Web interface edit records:
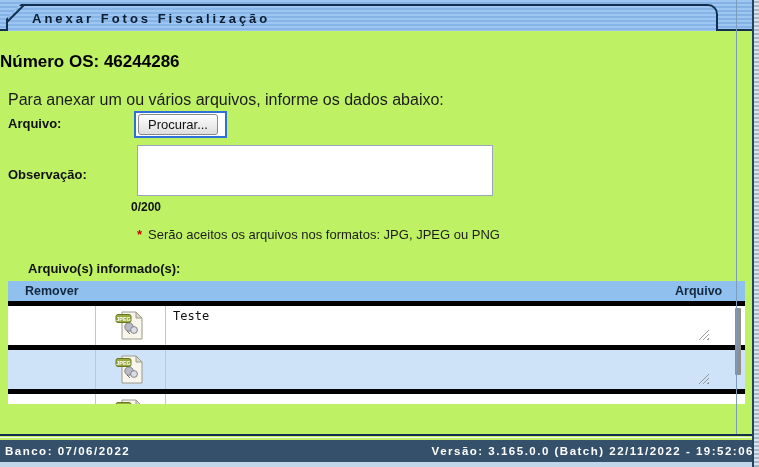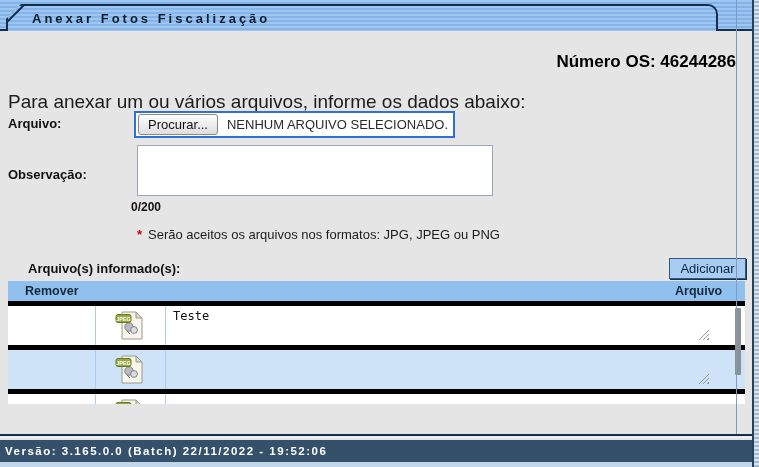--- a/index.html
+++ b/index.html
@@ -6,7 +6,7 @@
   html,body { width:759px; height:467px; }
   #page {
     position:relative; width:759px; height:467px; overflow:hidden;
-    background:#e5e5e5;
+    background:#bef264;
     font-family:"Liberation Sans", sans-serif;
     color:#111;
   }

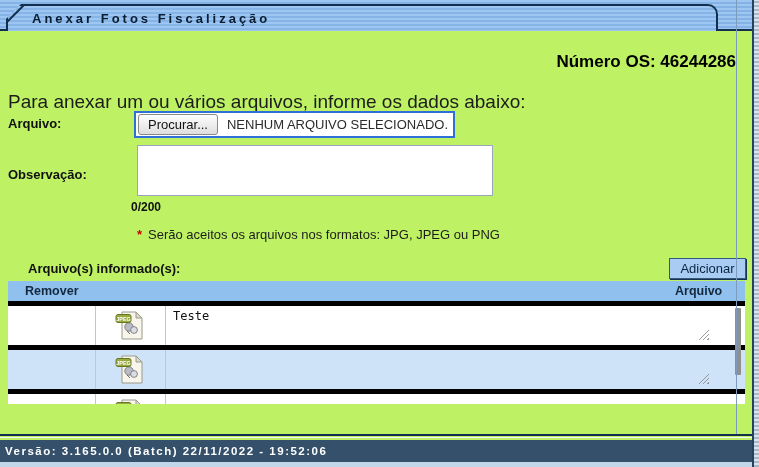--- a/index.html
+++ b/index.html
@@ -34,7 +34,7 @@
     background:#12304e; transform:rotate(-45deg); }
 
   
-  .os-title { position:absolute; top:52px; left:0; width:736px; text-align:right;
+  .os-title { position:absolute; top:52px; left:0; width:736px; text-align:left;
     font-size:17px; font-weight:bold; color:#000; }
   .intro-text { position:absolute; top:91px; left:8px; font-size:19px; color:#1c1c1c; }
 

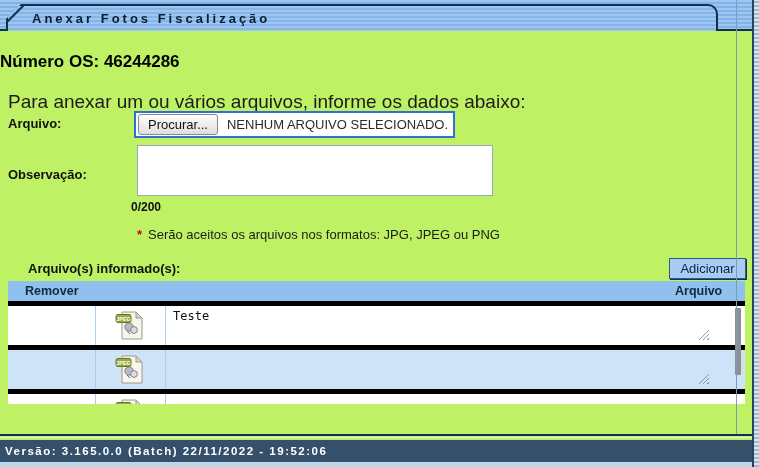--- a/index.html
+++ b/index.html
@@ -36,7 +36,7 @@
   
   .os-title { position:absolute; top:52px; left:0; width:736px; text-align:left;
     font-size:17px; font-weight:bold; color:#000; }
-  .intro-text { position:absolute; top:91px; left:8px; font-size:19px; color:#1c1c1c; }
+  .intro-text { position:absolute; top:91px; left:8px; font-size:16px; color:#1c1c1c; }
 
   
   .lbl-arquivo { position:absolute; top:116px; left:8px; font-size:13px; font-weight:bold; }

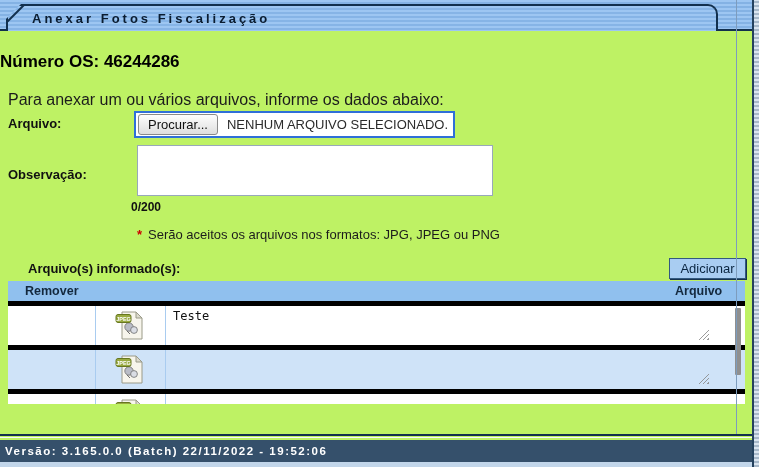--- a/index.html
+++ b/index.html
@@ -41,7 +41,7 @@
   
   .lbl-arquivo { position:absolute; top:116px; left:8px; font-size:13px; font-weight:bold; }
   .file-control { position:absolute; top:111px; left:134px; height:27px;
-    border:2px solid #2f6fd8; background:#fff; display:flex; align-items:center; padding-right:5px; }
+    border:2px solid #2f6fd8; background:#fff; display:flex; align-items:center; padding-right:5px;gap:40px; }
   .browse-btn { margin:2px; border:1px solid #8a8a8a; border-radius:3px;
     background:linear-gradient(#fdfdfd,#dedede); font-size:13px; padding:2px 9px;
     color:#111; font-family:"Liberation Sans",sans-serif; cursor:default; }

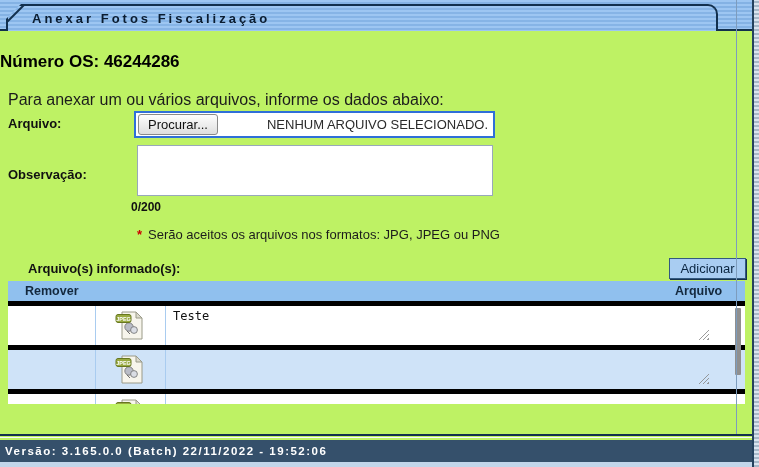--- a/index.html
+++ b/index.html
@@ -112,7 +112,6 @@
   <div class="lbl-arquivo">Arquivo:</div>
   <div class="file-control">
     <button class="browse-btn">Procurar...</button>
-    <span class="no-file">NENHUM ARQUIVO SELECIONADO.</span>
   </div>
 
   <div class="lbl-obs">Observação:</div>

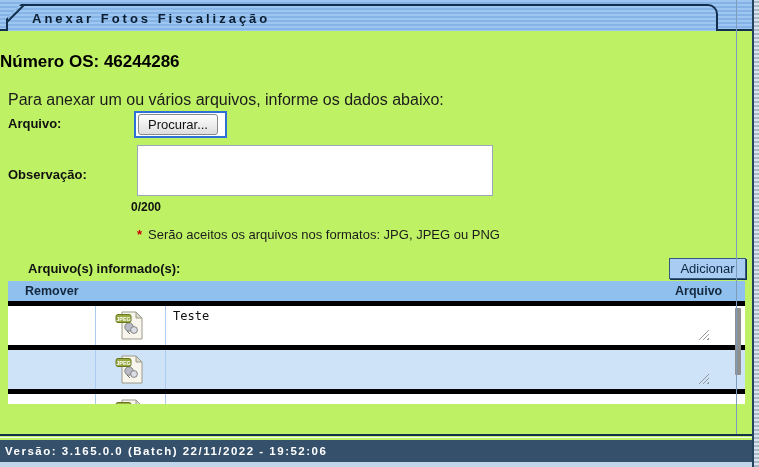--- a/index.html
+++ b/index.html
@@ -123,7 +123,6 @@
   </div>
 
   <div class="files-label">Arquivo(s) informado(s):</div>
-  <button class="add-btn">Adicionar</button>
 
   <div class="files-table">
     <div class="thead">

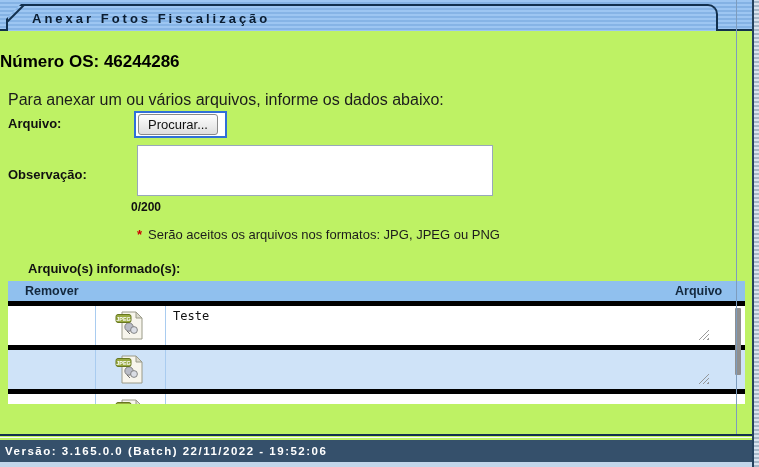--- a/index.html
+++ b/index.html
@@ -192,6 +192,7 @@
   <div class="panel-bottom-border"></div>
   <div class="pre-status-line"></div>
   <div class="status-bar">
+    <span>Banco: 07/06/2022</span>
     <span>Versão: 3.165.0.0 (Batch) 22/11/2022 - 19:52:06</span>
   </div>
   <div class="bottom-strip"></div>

• **Problem**: Set down each entry above word for word, without its pictures.

• **Response area**:
--- a/index.html
+++ b/index.html
@@ -6,7 +6,7 @@
   html,body { width:759px; height:467px; }
   #page {
     position:relative; width:759px; height:467px; overflow:hidden;
-    background:#e5e5e5;
+    background:#bef264;
     font-family:"Liberation Sans", sans-serif;
     color:#111;
   }

--- a/index.html
+++ b/index.html
@@ -34,7 +34,7 @@
     background:#12304e; transform:rotate(-45deg); }
 
   
-  .os-title { position:absolute; top:52px; left:0; width:736px; text-align:right;
+  .os-title { position:absolute; top:52px; left:0; width:736px; text-align:left;
     font-size:17px; font-weight:bold; color:#000; }
   .intro-text { position:absolute; top:91px; left:8px; font-size:19px; color:#1c1c1c; }
 

--- a/index.html
+++ b/index.html
@@ -36,7 +36,7 @@
   
   .os-title { position:absolute; top:52px; left:0; width:736px; text-align:left;
     font-size:17px; font-weight:bold; color:#000; }
-  .intro-text { position:absolute; top:91px; left:8px; font-size:19px; color:#1c1c1c; }
+  .intro-text { position:absolute; top:91px; left:8px; font-size:16px; color:#1c1c1c; }
 
   
   .lbl-arquivo { position:absolute; top:116px; left:8px; font-size:13px; font-weight:bold; }

--- a/index.html
+++ b/index.html
@@ -41,7 +41,7 @@
   
   .lbl-arquivo { position:absolute; top:116px; left:8px; font-size:13px; font-weight:bold; }
   .file-control { position:absolute; top:111px; left:134px; height:27px;
-    border:2px solid #2f6fd8; background:#fff; display:flex; align-items:center; padding-right:5px; }
+    border:2px solid #2f6fd8; background:#fff; display:flex; align-items:center; padding-right:5px;gap:40px; }
   .browse-btn { margin:2px; border:1px solid #8a8a8a; border-radius:3px;
     background:linear-gradient(#fdfdfd,#dedede); font-size:13px; padding:2px 9px;
     color:#111; font-family:"Liberation Sans",sans-serif; cursor:default; }

--- a/index.html
+++ b/index.html
@@ -112,7 +112,6 @@
   <div class="lbl-arquivo">Arquivo:</div>
   <div class="file-control">
     <button class="browse-btn">Procurar...</button>
-    <span class="no-file">NENHUM ARQUIVO SELECIONADO.</span>
   </div>
 
   <div class="lbl-obs">Observação:</div>

--- a/index.html
+++ b/index.html
@@ -123,7 +123,6 @@
   </div>
 
   <div class="files-label">Arquivo(s) informado(s):</div>
-  <button class="add-btn">Adicionar</button>
 
   <div class="files-table">
     <div class="thead">

--- a/index.html
+++ b/index.html
@@ -192,6 +192,7 @@
   <div class="panel-bottom-border"></div>
   <div class="pre-status-line"></div>
   <div class="status-bar">
+    <span>Banco: 07/06/2022</span>
     <span>Versão: 3.165.0.0 (Batch) 22/11/2022 - 19:52:06</span>
   </div>
   <div class="bottom-strip"></div>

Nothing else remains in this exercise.